[Start of Attachment]
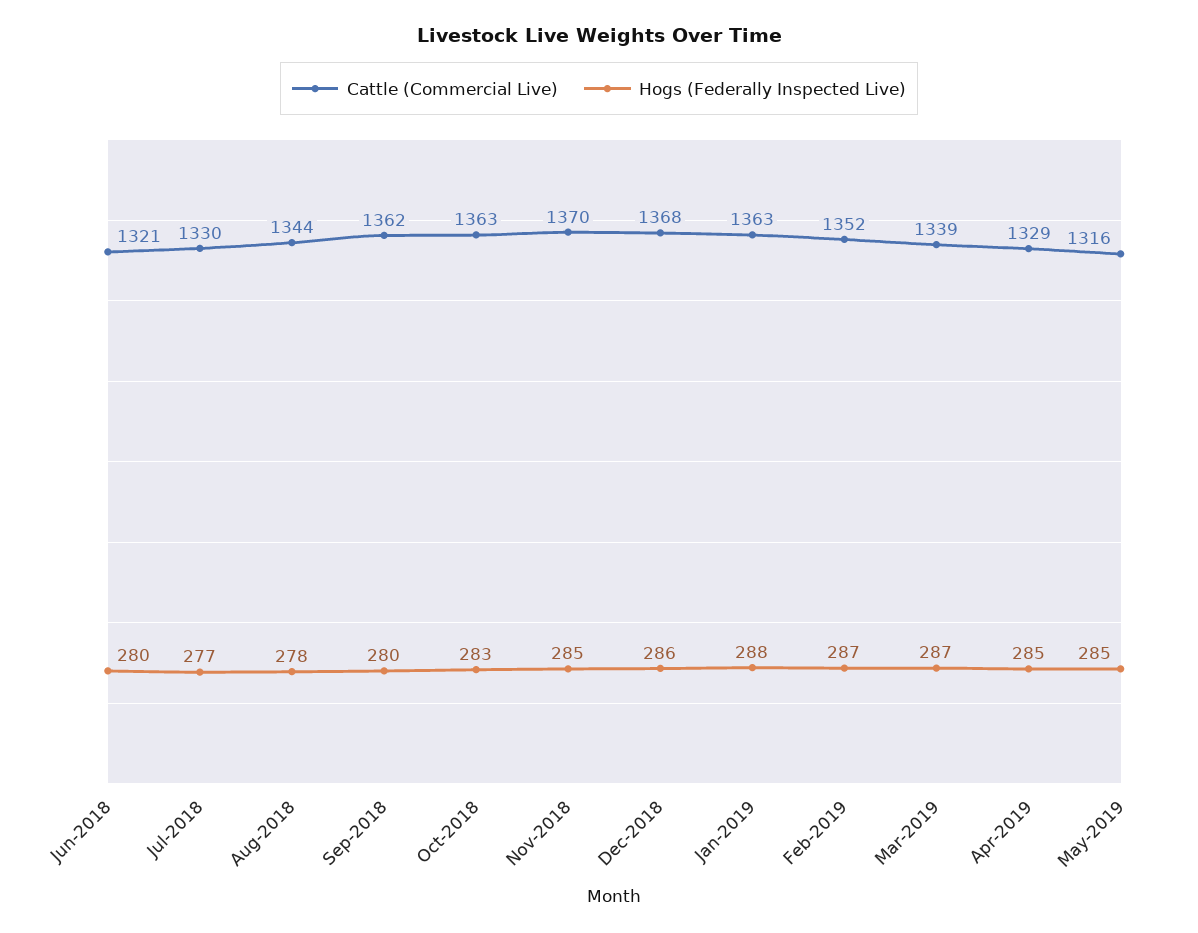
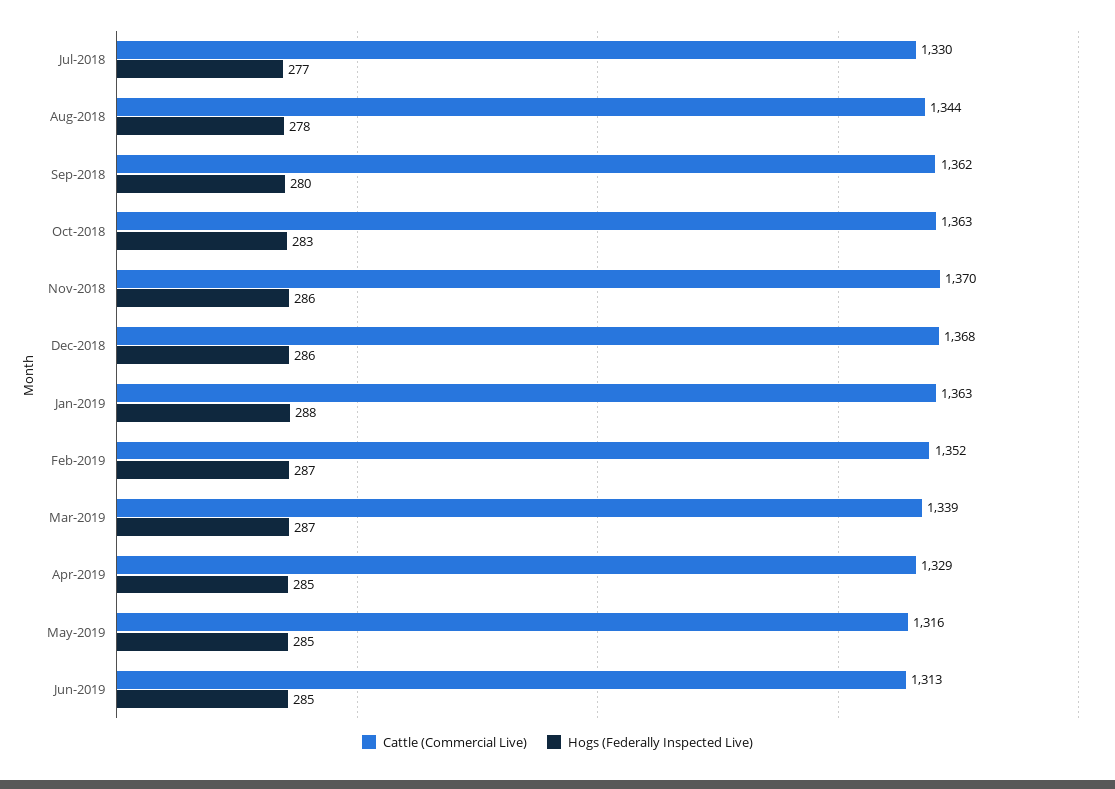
Cattle (Commercial Live), Jun-2018: 1321 -> none
Hogs (Federally Inspected Live), Jun-2018: 280 -> none
Hogs (Federally Inspected Live), Nov-2018: 285 -> 286
Cattle (Commercial Live), Jun-2019: none -> 1313
Hogs (Federally Inspected Live), Jun-2019: none -> 285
[End of Attachment]
Your task =
Please give an exact printout of all the records, pictures aside.

Expected answer =
Cattle (Commercial Live), Jun-2018: 1321 -> none
Hogs (Federally Inspected Live), Jun-2018: 280 -> none
Hogs (Federally Inspected Live), Nov-2018: 285 -> 286
Cattle (Commercial Live), Jun-2019: none -> 1313
Hogs (Federally Inspected Live), Jun-2019: none -> 285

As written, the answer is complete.